A Kiss For Midwinter (Brothers Sinister #1.5)(23)



Lydia spoke first. “I think, Doctor Grantham, that I’ve been unfair to you.”

He shut his eyes. It wasn’t love, but by God, he’d take it. It was hope, one little ray of hope, that there was a chance for him. That she might know the worst of him and want him anyway. And she didn’t let go of him. He liked the feel of her against him. She was warm and sized right for his arms.

“You didn’t do anything wrong,” she finally said. “You were—how old when you accompanied Parwine? No older than I am now. You were there to learn, not to speak. I should never have blamed you.”

He let out a breath.

“There.” She gave a little hiccough, and then, of all things, a smile touched her face. “Now you can’t say that I never have a kind word for you. Did you really say back there that you would rather I hit you than disturb the cleanliness of your bag?”

He couldn’t help but smile back. “I did. And it’s true. I’m a horribly flawed man, Lydia.”

Another long moment. She rested her cheek against his shoulder, and for those moments the world was perfect.

“I have never given you leave to use my Christian name,” she pointed out.

“Yes, you have,” he responded. “I’m no expert in these matters, but when a lady cries on my shoulder, I take it as tacit permission to address her by name.”

“Hmm,” she said, but didn’t disagree.

Holding her in his arms was having its inevitable effect. He shifted against her. “Little as I wish to suggest we end this embrace…it would probably be a good idea.”

“Would it?”

Jonas paused, this time a little longer. He wasn’t going to say it. He really wasn’t going to say it. He was… Oh, hell. He was going to say it.

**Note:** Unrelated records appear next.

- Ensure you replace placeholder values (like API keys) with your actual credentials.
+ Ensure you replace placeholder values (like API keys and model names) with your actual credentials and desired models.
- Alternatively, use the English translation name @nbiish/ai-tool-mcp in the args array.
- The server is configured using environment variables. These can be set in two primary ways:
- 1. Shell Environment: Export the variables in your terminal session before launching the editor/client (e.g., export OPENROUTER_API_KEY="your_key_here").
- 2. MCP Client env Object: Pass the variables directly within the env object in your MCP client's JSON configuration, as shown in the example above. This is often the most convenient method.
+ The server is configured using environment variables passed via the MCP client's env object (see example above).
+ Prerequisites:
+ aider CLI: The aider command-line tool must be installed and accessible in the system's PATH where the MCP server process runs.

“It has been eighteen months since I last had occasion to make use of a French letter, and I am becoming physically aroused. It will become apparent in a minute or so, and that will prove embarrassing.”

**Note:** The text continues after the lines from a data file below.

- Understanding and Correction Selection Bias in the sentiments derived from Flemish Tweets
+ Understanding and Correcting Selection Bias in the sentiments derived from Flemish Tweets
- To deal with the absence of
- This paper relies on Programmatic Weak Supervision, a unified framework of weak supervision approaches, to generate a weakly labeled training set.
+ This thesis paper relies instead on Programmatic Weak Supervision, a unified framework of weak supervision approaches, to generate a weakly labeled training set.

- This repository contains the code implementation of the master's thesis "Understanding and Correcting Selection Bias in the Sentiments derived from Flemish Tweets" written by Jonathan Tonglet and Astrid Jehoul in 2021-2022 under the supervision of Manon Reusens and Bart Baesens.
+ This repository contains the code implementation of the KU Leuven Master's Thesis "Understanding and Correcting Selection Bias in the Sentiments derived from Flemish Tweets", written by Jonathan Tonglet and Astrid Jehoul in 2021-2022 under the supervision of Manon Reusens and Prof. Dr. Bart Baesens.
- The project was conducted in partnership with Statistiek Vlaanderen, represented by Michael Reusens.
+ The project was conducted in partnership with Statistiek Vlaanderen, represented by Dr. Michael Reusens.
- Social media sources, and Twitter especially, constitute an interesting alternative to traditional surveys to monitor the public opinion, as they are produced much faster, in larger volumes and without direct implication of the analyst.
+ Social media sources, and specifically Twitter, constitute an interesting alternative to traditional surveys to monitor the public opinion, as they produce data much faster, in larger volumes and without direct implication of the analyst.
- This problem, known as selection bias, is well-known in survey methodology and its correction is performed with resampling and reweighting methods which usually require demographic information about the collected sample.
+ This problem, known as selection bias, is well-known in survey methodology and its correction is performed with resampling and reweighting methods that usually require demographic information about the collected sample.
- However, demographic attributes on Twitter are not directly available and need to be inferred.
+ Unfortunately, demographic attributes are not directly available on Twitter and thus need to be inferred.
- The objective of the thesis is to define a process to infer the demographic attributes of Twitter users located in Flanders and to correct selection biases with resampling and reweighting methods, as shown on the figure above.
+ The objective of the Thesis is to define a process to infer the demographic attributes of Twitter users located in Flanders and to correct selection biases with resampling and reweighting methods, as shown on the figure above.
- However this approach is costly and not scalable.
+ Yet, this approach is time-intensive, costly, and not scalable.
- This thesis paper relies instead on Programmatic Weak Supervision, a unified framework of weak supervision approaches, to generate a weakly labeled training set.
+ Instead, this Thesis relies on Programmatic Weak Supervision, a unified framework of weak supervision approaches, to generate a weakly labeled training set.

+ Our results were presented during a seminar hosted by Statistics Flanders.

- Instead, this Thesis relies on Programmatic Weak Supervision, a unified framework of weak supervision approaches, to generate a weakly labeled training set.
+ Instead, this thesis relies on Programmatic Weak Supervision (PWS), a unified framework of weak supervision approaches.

Lydia gasped against his chest. “My God. Are you always this plainspoken?”

“It’s a natural physiological reaction,” he returned.

She pulled away, but just enough that she could look into his face. “Doctor Grantham, never tell me that you’re ashamed of a natural physiological reaction.”

She hadn’t let go of him. She hadn’t let go. Hope was not just present, it was incandescent. He found himself smiling down into her face. “Yes, I am. I have not completely crushed the restrictions that social mores place on me, however absurd they are,” he countered. His hand stroked her hair as he spoke. “I’m working on that.”

“Then work on it for another two minutes,” she said quietly. “I’m not done.”

“Ah, Miss Charingford.” That was all he said, but he put his arms around her, pulling her closer, breathing in her old hurts, and exhaling the emotions he had not yet managed to voice.

“The part that makes me angriest,” she whispered into his chest, “is that I miss this. I miss being held. I miss the feel of lips on mine, of arms around me. I miss the feel of warmth. Sometimes, I even miss all those things that he did to me. It’s a palpable hunger, one that eats me up inside. I shouldn’t want that. There’s something wrong with me.”

Jonas cleared his throat. “Actually …”

She made a little noise.

It wasn’t as if he was suddenly going to fool her into believing him proper. “This is not my area of expertise, Miss Charingford, but there are specialists in London who do nothing but treat women who do not enjoy intercourse. It is physiologically normal to feel as you do.”

His erection was becoming all too apparent. She had to have noticed by now. Even if there weren’t that thick bar growing between his legs, pressing lightly against her body, there was the change in his breathing.

“Really?” she asked.

“Really.”

He could detect the changes in her. He was standing too close to her, too attuned to her, to miss the signs. Those telltale capillaries in her skin widened, and her skin flushed pink with blood flow. Her lashes fluttered down; her mouth opened a little bit. She held him too tightly, too precisely.

“Sometimes,” she said, “it feels like there are some hurts that can only be cured by this. By warmth. And touch.”

He slipped two fingers over her wrist, taking her pulse. He knew all too well the difference between a resting heart rate and an aroused one, and that knowledge of her body’s response only fed his own desire.

He bent over her a little more, his lips breathing warmth against her ear. Just a little kiss. He could give her a little kiss, now.

But he didn’t. He knew all too well that physical arousal needn’t mean that she liked him. She’d only just decided not to hate him. She’d needed a shoulder to weep on, a form to hit, a generic repository for all the emotions that she couldn’t fit in her life. She didn’t need a kiss from a specific man, no matter how much he specifically wanted to give her one.

“Miss Charingford,” he said, “Henry awaits, and I shouldn’t delay any longer. We must go on.” He pulled away from her. She looked up at him, her eyebrows screwed up in quizzical confusion.

But when he offered her his arm, she took it. He set his fingers over her wrist and took comfort in the beat of her pulse—a little faster than could be explained by the mild exercise of walking.